James Grimmelmann, professeur de droit numérique et d’internet à l’Université Cornell, a précisé dans un communiqué publié par Wired que cette décision aurait des répercussions sur d’autres affaires en cours concernant les droits d’auteur liés à l’intelligence artificielle. Le rejet de la défense de Ross Intelligence par le juge Bibas suggère que bon nombre des jurisprudences citées par d’autres entreprises d’IA dans leurs arguments pourraient également être jugées non pertinentes.
Chris Mammen, associé au sein du cabinet d’avocats transatlantique Womble Bond Dickinson, a souligné que ce jugement « penche en faveur de l’idée que l’utilisation équitable ne s’applique pas », rendant ainsi plus complexes les défenses des entreprises d’IA concernant l’utilisation équitable. Néanmoins, Mammen a reconnu que les résultats pourraient varier selon les plaignants.
Selon Wired, Ross Intelligence n’a pas notamment répondu à une demande de commentaire.

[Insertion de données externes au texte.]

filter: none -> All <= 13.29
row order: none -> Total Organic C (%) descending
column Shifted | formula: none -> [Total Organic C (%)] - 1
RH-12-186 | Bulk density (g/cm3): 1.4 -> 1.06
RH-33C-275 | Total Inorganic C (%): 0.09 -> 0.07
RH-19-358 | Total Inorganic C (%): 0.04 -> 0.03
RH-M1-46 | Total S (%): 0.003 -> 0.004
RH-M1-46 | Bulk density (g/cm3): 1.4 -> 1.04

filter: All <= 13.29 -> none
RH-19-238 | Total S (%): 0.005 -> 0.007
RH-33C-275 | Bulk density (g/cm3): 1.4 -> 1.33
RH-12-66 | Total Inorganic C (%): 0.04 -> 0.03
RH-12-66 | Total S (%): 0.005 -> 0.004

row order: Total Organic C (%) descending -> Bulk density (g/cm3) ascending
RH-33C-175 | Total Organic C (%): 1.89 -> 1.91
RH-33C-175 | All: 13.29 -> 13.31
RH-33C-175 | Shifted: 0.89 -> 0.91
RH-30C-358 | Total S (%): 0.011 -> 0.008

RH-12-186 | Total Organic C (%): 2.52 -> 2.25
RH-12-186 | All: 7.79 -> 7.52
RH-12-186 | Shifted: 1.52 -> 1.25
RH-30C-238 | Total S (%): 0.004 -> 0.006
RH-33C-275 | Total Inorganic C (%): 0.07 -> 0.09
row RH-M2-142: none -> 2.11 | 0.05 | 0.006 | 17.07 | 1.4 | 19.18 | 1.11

La startup a cessé ses activités en 2021 à cause des coûts liés aux litiges.
Thomson Reuters avait d’abord déposé la plainte en 2020.
Points à retenir
- Le jugement a renforcé la protection du contenu éditorial dans le domaine juridique.

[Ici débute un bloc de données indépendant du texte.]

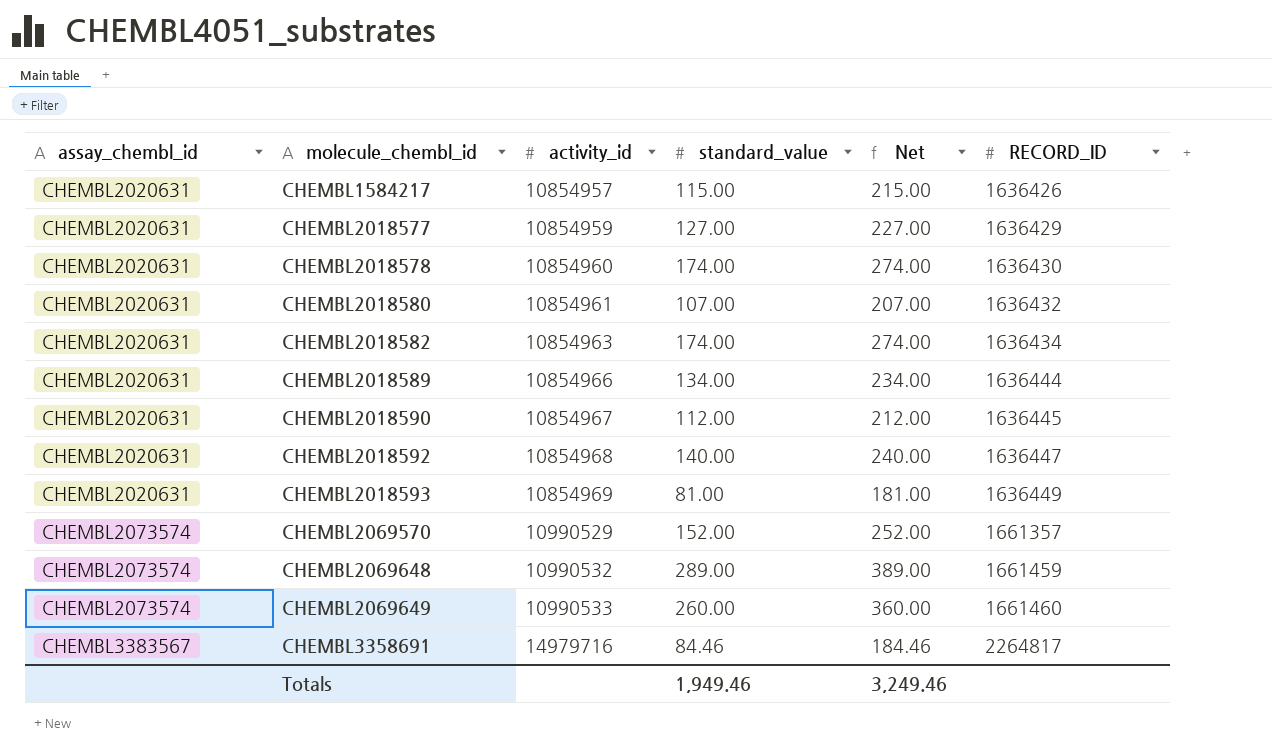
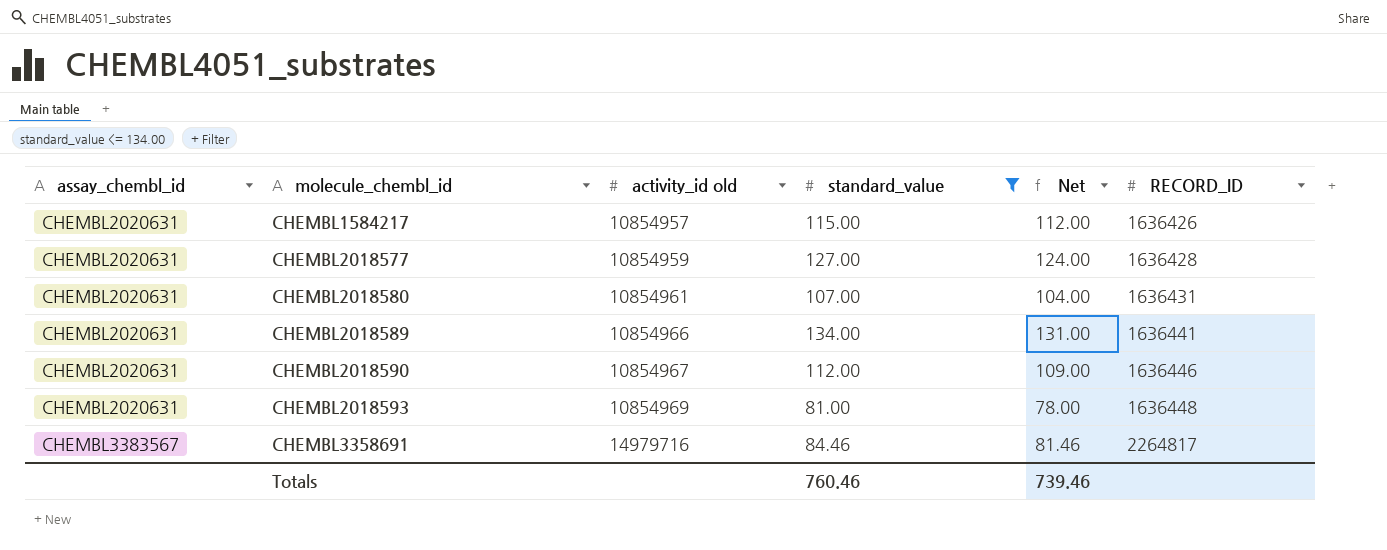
filter: none -> standard_value <= 134.00
column name: activity_id -> activity_id old
column Net | formula: [standard_value] + 100 -> [standard_value] - 3
CHEMBL2018577 | RECORD_ID: 1636429 -> 1636428
CHEMBL2018580 | RECORD_ID: 1636432 -> 1636431
CHEMBL2018589 | RECORD_ID: 1636444 -> 1636441
CHEMBL2018590 | RECORD_ID: 1636445 -> 1636446
CHEMBL2018593 | RECORD_ID: 1636449 -> 1636448
Totals | standard_value: 1,949.46 -> 760.46
Totals | Net: 3,249.46 -> 739.46

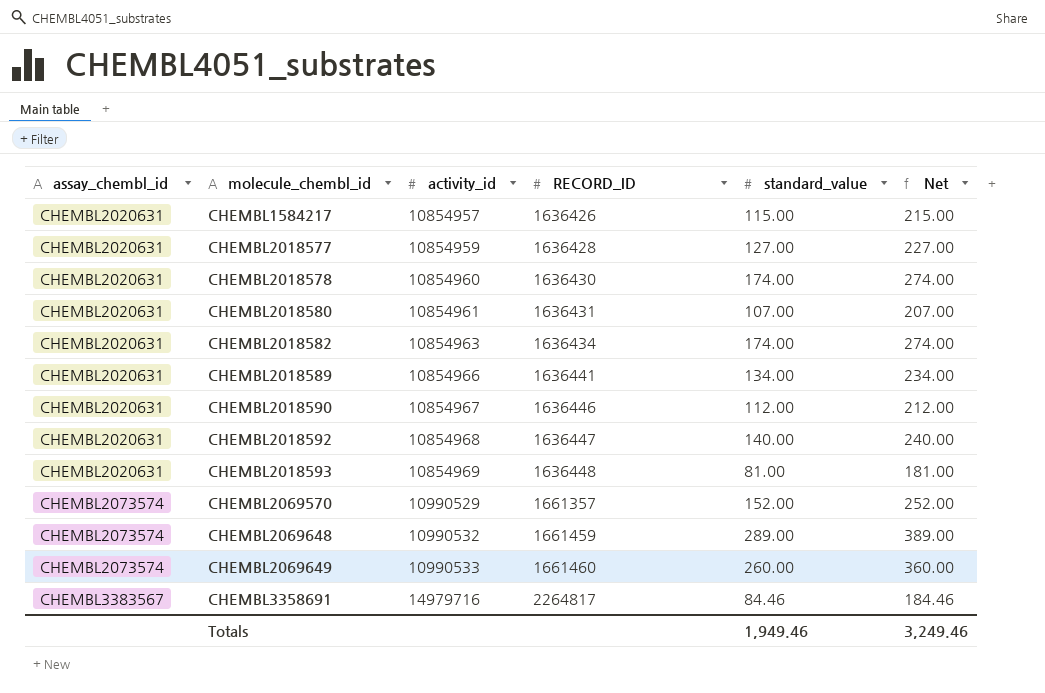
filter: standard_value <= 134.00 -> none
column name: activity_id old -> activity_id
column RECORD_ID | position: 6 -> 4
column Net | formula: [standard_value] - 3 -> [standard_value] + 100
Totals | standard_value: 760.46 -> 1,949.46
Totals | Net: 739.46 -> 3,249.46

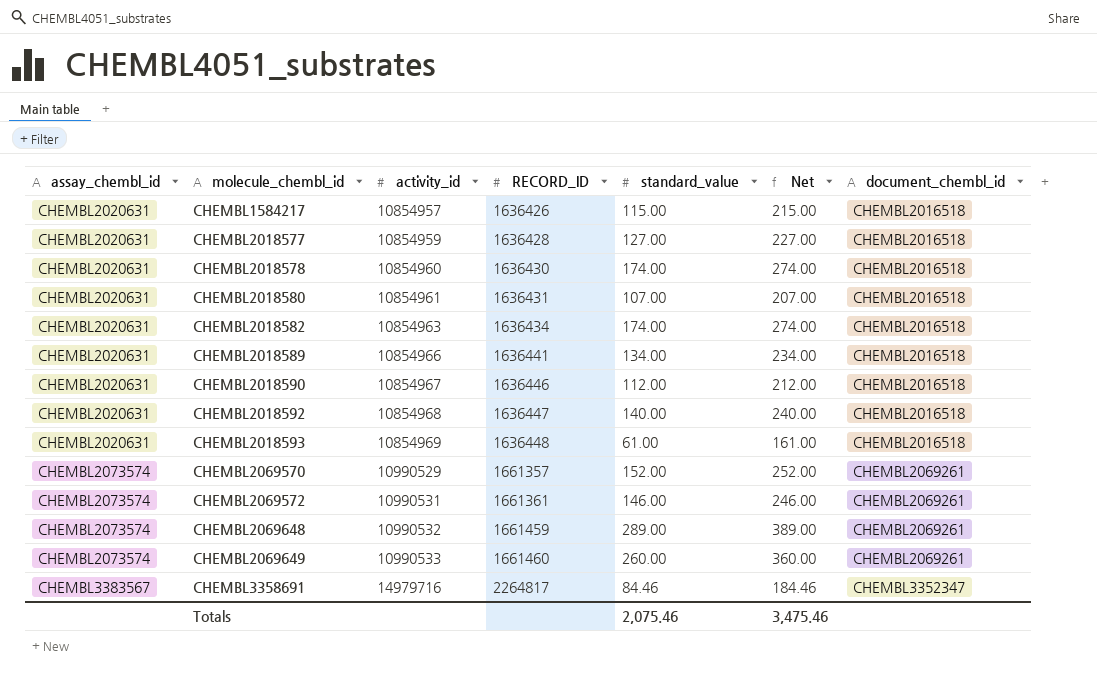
column document_chembl_id | position: none -> 7
CHEMBL2018593 | standard_value: 81.00 -> 61.00
CHEMBL2018593 | Net: 181.00 -> 161.00
row CHEMBL2069572: none -> CHEMBL2073574 | 10990531 | 1661361 | 146.00 | 246.00 | CHEMBL2069261
Totals | standard_value: 1,949.46 -> 2,075.46
Totals | Net: 3,249.46 -> 3,475.46

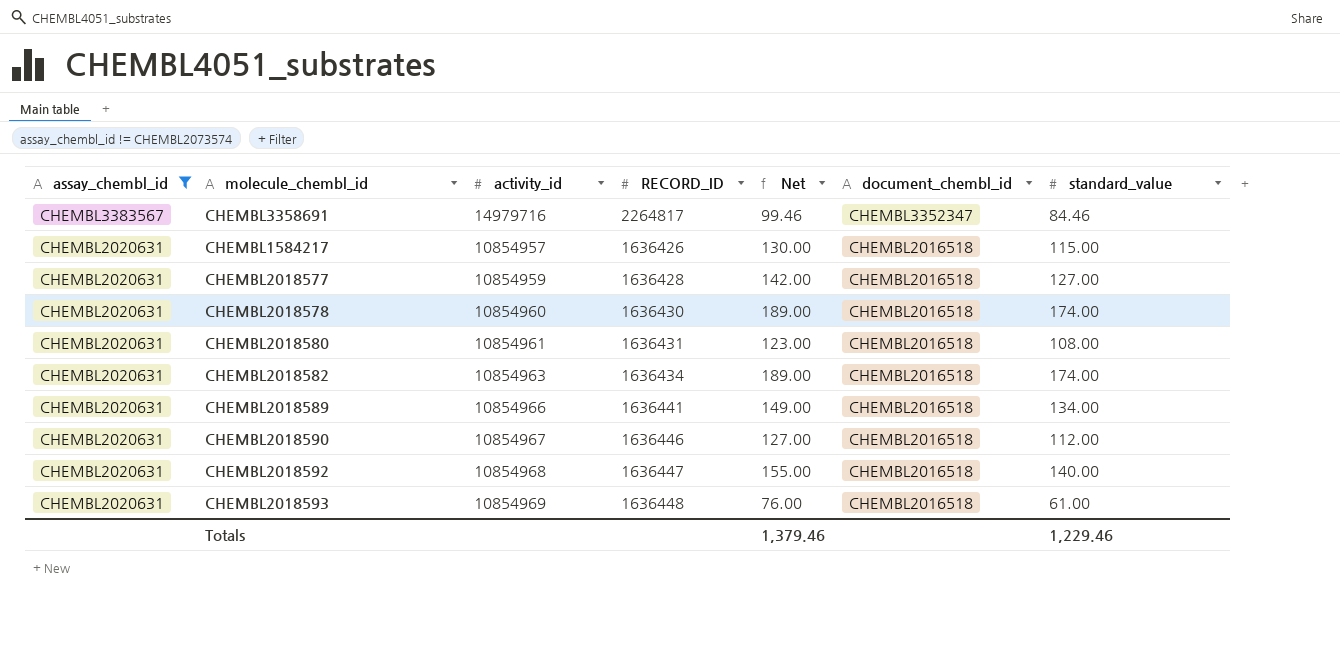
filter: none -> assay_chembl_id != CHEMBL2073574
row order: assay_chembl_id ascending -> assay_chembl_id descending
column Net | formula: [standard_value] + 100 -> [standard_value] + 15
column standard_value | position: 5 -> 7
CHEMBL2018580 | standard_value: 107.00 -> 108.00
Totals | Net: 3,475.46 -> 1,379.46
Totals | standard_value: 2,075.46 -> 1,229.46

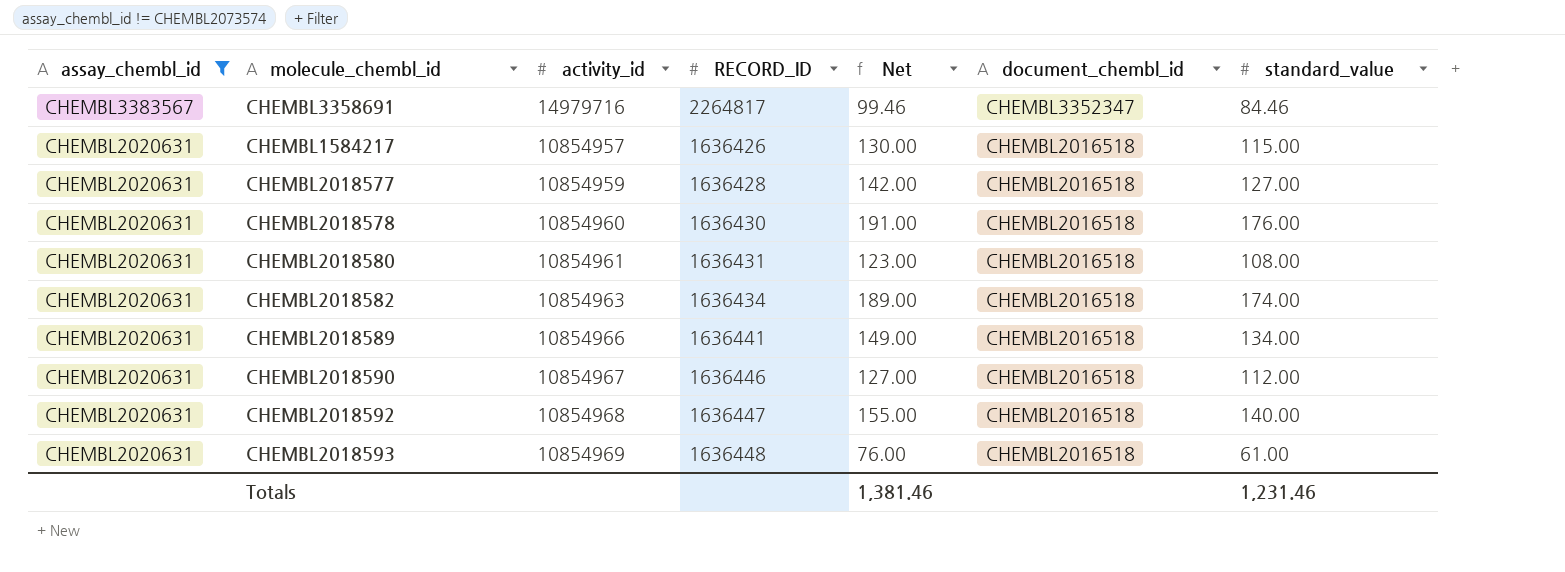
CHEMBL2018578 | Net: 189.00 -> 191.00
CHEMBL2018578 | standard_value: 174.00 -> 176.00
Totals | Net: 1,379.46 -> 1,381.46
Totals | standard_value: 1,229.46 -> 1,231.46

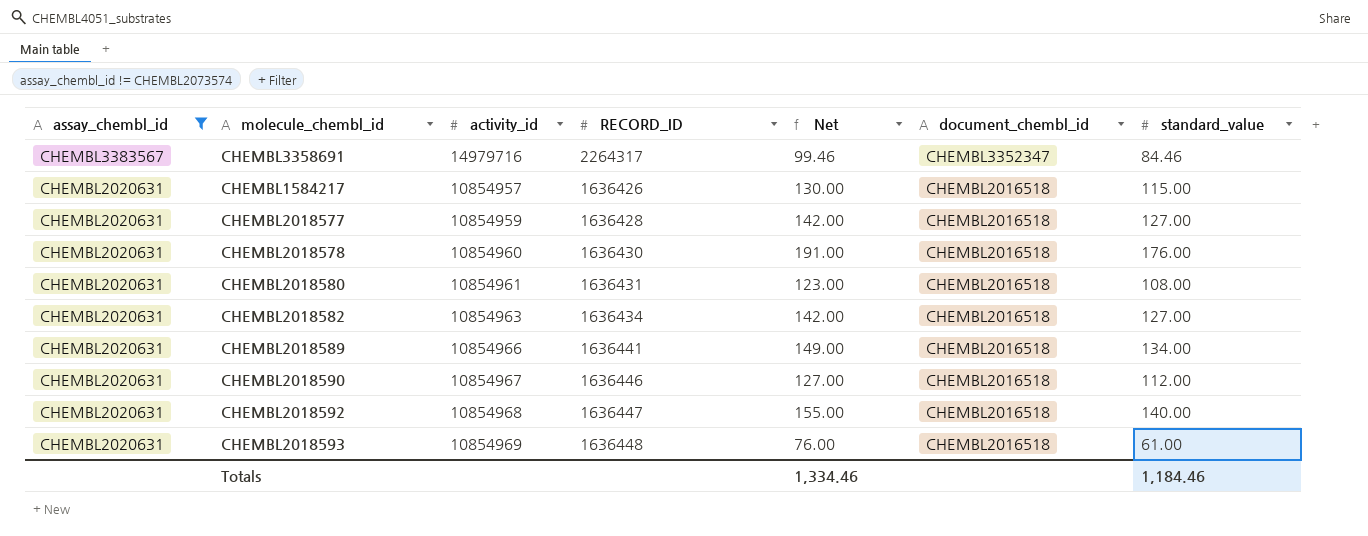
CHEMBL3358691 | RECORD_ID: 2264817 -> 2264317
CHEMBL2018582 | Net: 189.00 -> 142.00
CHEMBL2018582 | standard_value: 174.00 -> 127.00
Totals | Net: 1,381.46 -> 1,334.46
Totals | standard_value: 1,231.46 -> 1,184.46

- La décision pourrait influencer des affaires en cours concernant les droits d’auteur et l’IA.
- Les entreprises d’IA doivent réévaluer leurs stratégies de défense face à l’évolution de la jurisprudence.
Ce cas illustre les tensions croissantes entre l’innovation technologique et la protection des droits d’auteur. À mesure que l’intelligence artificielle continue de transformer des secteurs entiers, la manière dont nous réglementons et interprétons ces lois pourrait nécessiter une approche plus nuancée, afin d’équilibrer la protection de la propriété intellectuelle et l’encouragement de l’innovation. Quelles devraient être les priorités des législateurs face à cette nouvelle réalité numérique ?
Ce jugement résonne comme une symphonie pour la protection de la créativité, mais il faut veiller à ne pas étouffer l’innovation sous des notes trop strictes.
Ce jugement met en lumière les défis que rencontrent les nouvelles technologies. La protection des droits d’auteur devrait encourager l’innovation tout en préservant le respect des créations existantes.